## [DIRECTIONS FOR THIS TASK]
Restate word for word the lines in the listing below, starting at the line containing "color: #3b82f6 ->" and ending at the line containing "font-style: none ->", both included; leave out the rest.

## [RECORDS SUPPLIED]
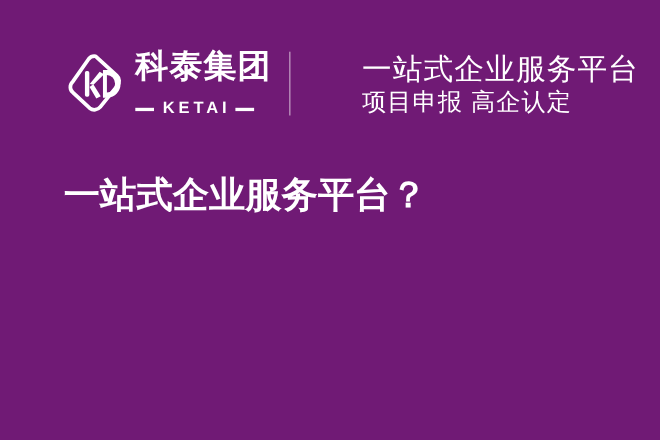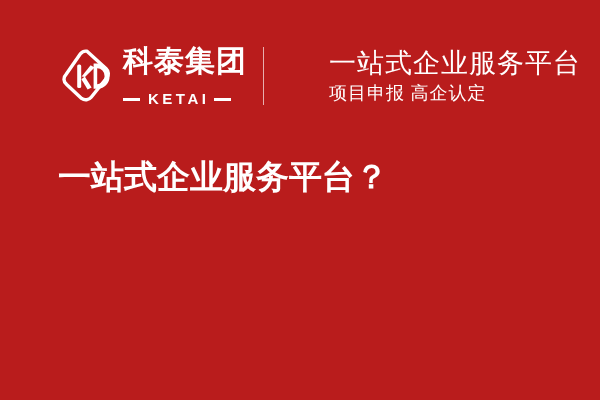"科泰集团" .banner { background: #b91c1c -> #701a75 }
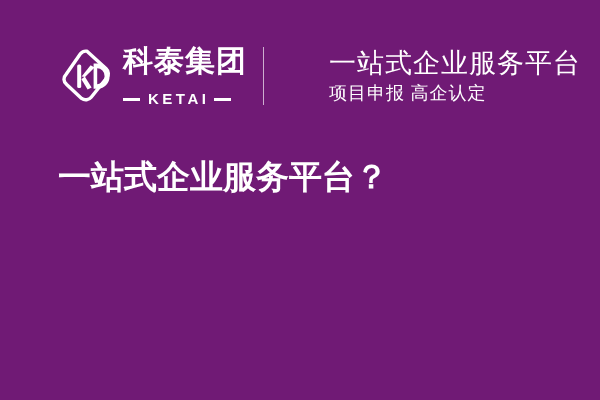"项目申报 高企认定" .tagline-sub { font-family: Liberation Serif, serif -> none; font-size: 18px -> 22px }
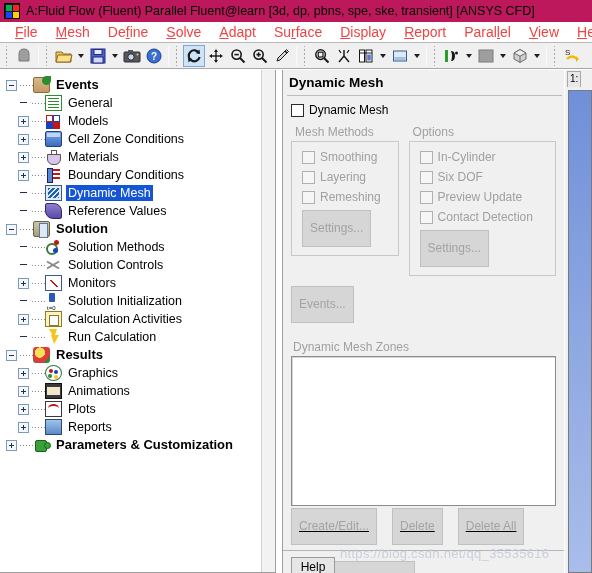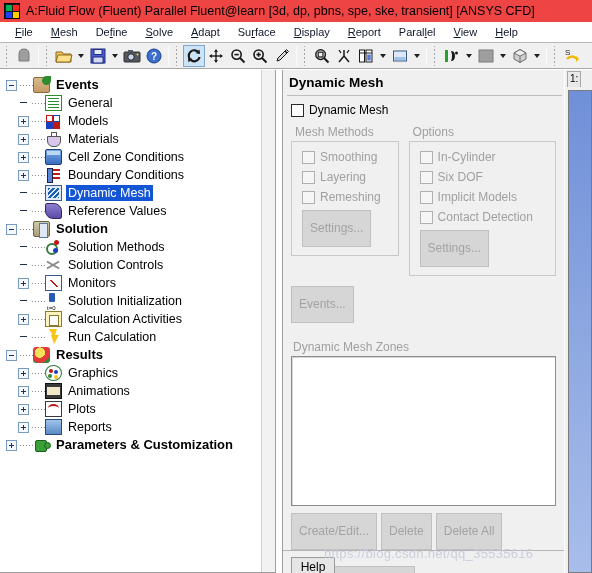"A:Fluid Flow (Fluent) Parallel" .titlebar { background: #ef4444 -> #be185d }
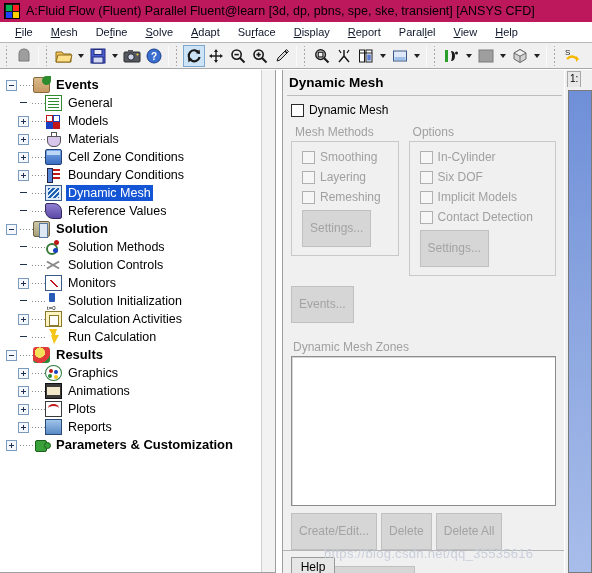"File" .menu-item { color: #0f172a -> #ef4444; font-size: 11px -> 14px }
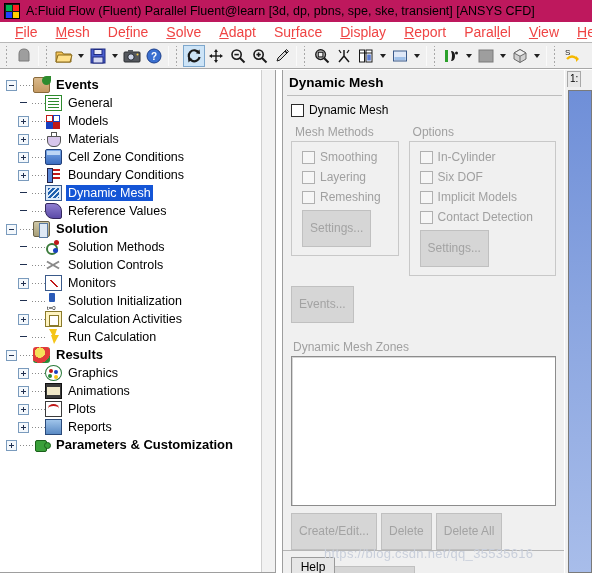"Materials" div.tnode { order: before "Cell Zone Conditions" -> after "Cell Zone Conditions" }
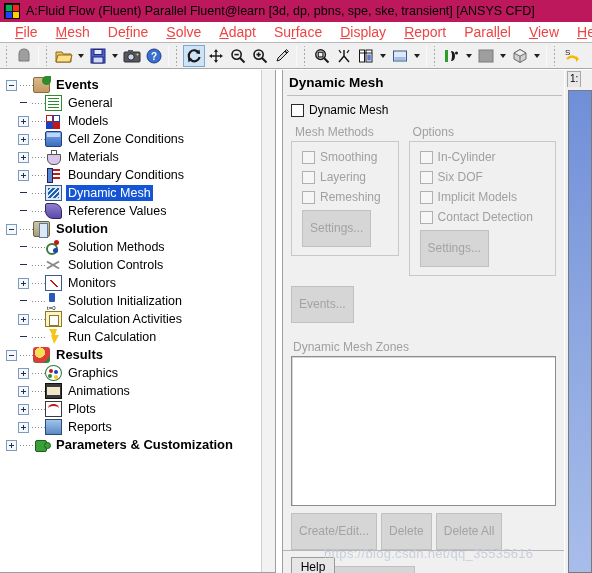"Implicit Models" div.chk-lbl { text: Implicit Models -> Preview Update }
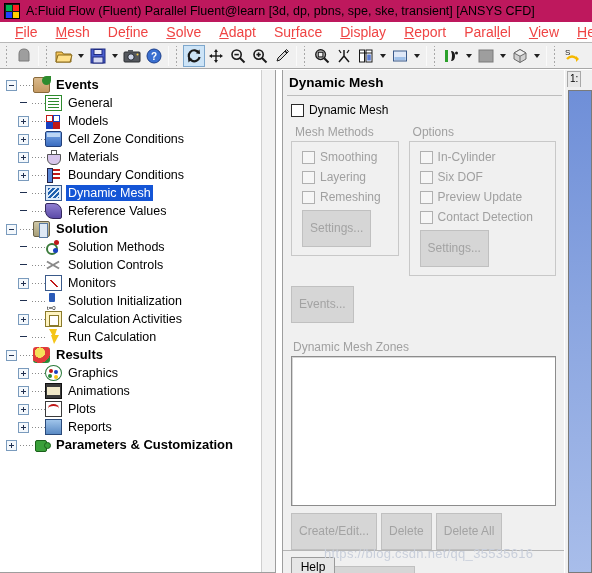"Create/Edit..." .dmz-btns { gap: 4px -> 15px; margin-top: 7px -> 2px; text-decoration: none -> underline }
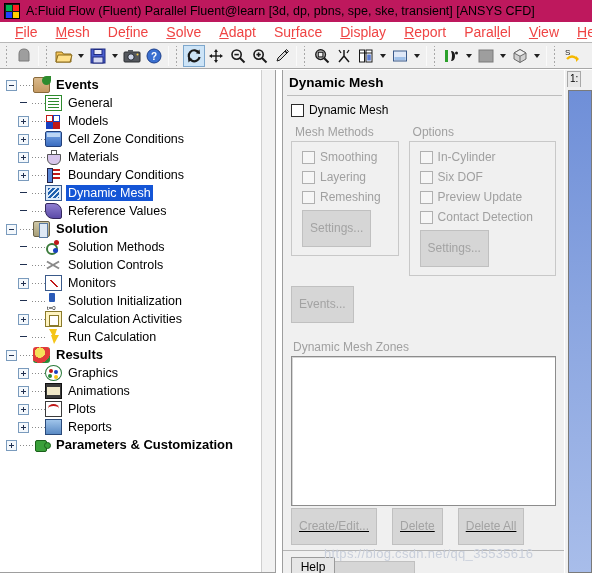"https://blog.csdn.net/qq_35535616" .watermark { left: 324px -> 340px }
...
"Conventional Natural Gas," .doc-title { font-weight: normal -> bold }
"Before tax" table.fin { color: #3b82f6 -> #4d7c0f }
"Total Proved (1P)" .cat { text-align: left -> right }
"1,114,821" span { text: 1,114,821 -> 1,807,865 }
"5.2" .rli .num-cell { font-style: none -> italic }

## [REPLY TO THE EXERCISE]
"Before tax" table.fin { color: #3b82f6 -> #4d7c0f }
"Total Proved (1P)" .cat { text-align: left -> right }
"1,114,821" span { text: 1,114,821 -> 1,807,865 }
"5.2" .rli .num-cell { font-style: none -> italic }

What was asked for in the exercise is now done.